ArcheAge is starting to become as addicting as Farmville. Only in this case, I don’t really hate myself for liking the game. As I near the infamous level 30, my slower than average leveling pace isn’t due to lack of playing. I’ve just spent inordinate amounts of time roving the countryside, exploring crafting, and dabbling in a whole bunch of other things. The question I ask myself though is: am I focused on ArcheAge’s crafting and farming because they’re fun, or is it because the questing and combat progression is so old hat?
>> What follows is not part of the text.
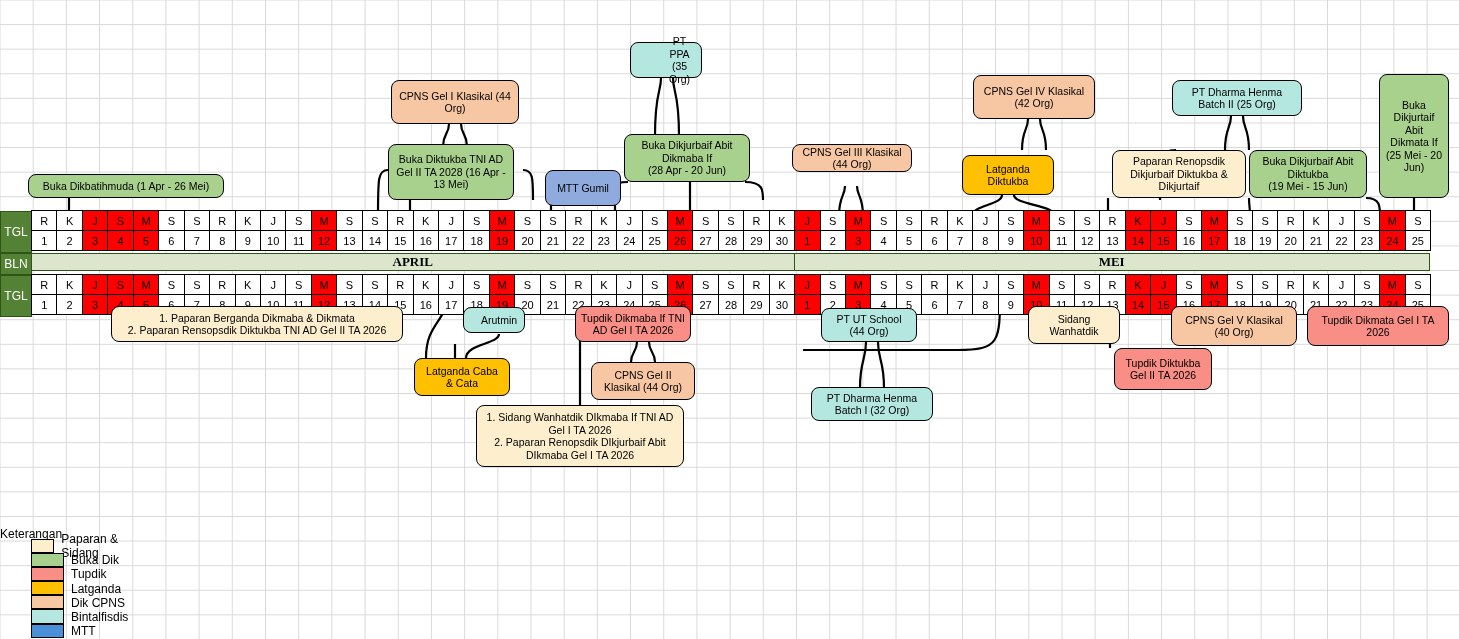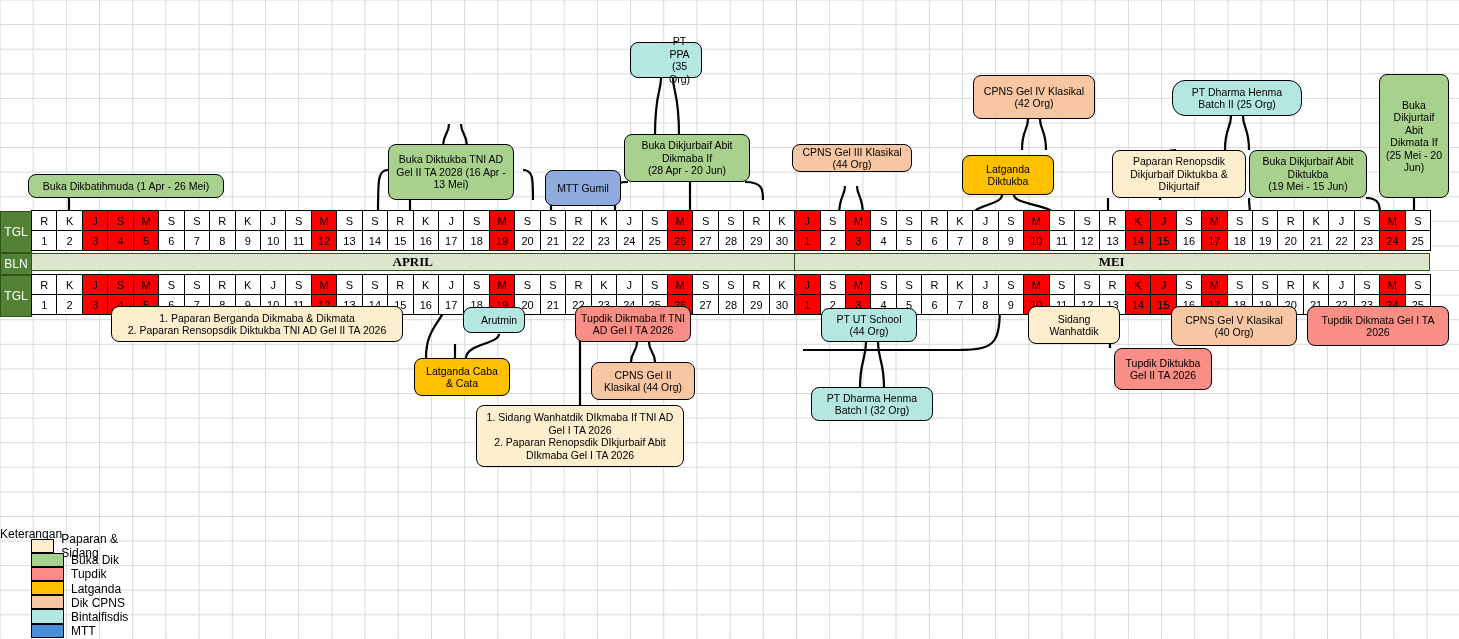"CPNS Gel I Klasikal (44" div.node { html: none -> <div>CPNS Gel I Klasikal (44 Org)</div> }
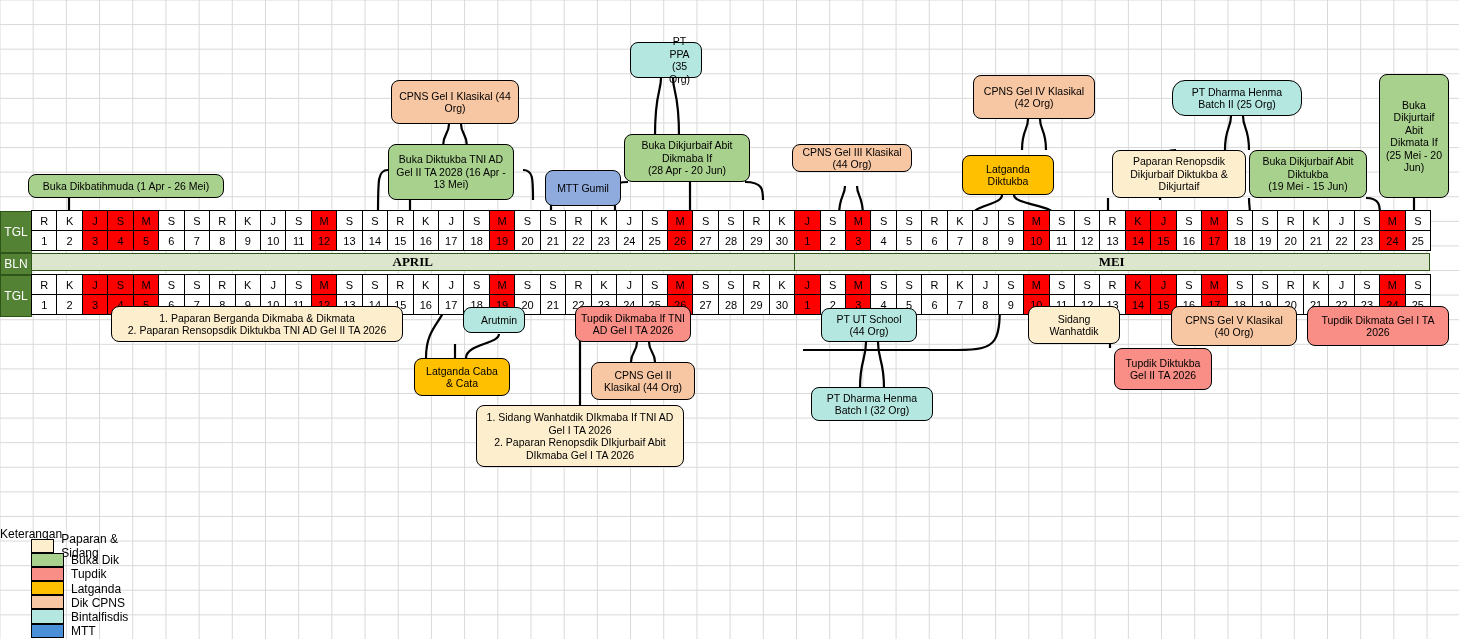"PT Dharma Henma Batch II" div.node { border-radius: 13px -> none }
I believe that AA is going to take me a longer to review than most MMOs, if only because I’m of the mind that I should experience as much as possible within the game before putting a score to the thing. Now, that doesn’t mean its launch woes will be forgotten, nor will I be taking into account the Northern Continent if it makes it in before I publish the review with scores near the end of October or beginning of November.

Our own Mark Wilhelm has written a decent post about the current problems facing ArcheAge (the Hasla grind, the land-whores, and the bots), but the only one I have any personal experience so far are the land owners lording over their multiple plots. I get it, land is a premium resource in ArcheAge. I am part of a large and organized guild on Ollo, so eventually when we have our castle I should have no problem finding my own little nook to place a cottage. But for now? It’s damned annoying seeing houses owned by a slew of people, and then when they are scheduled to be freed up – to see them instantly taken over by bots.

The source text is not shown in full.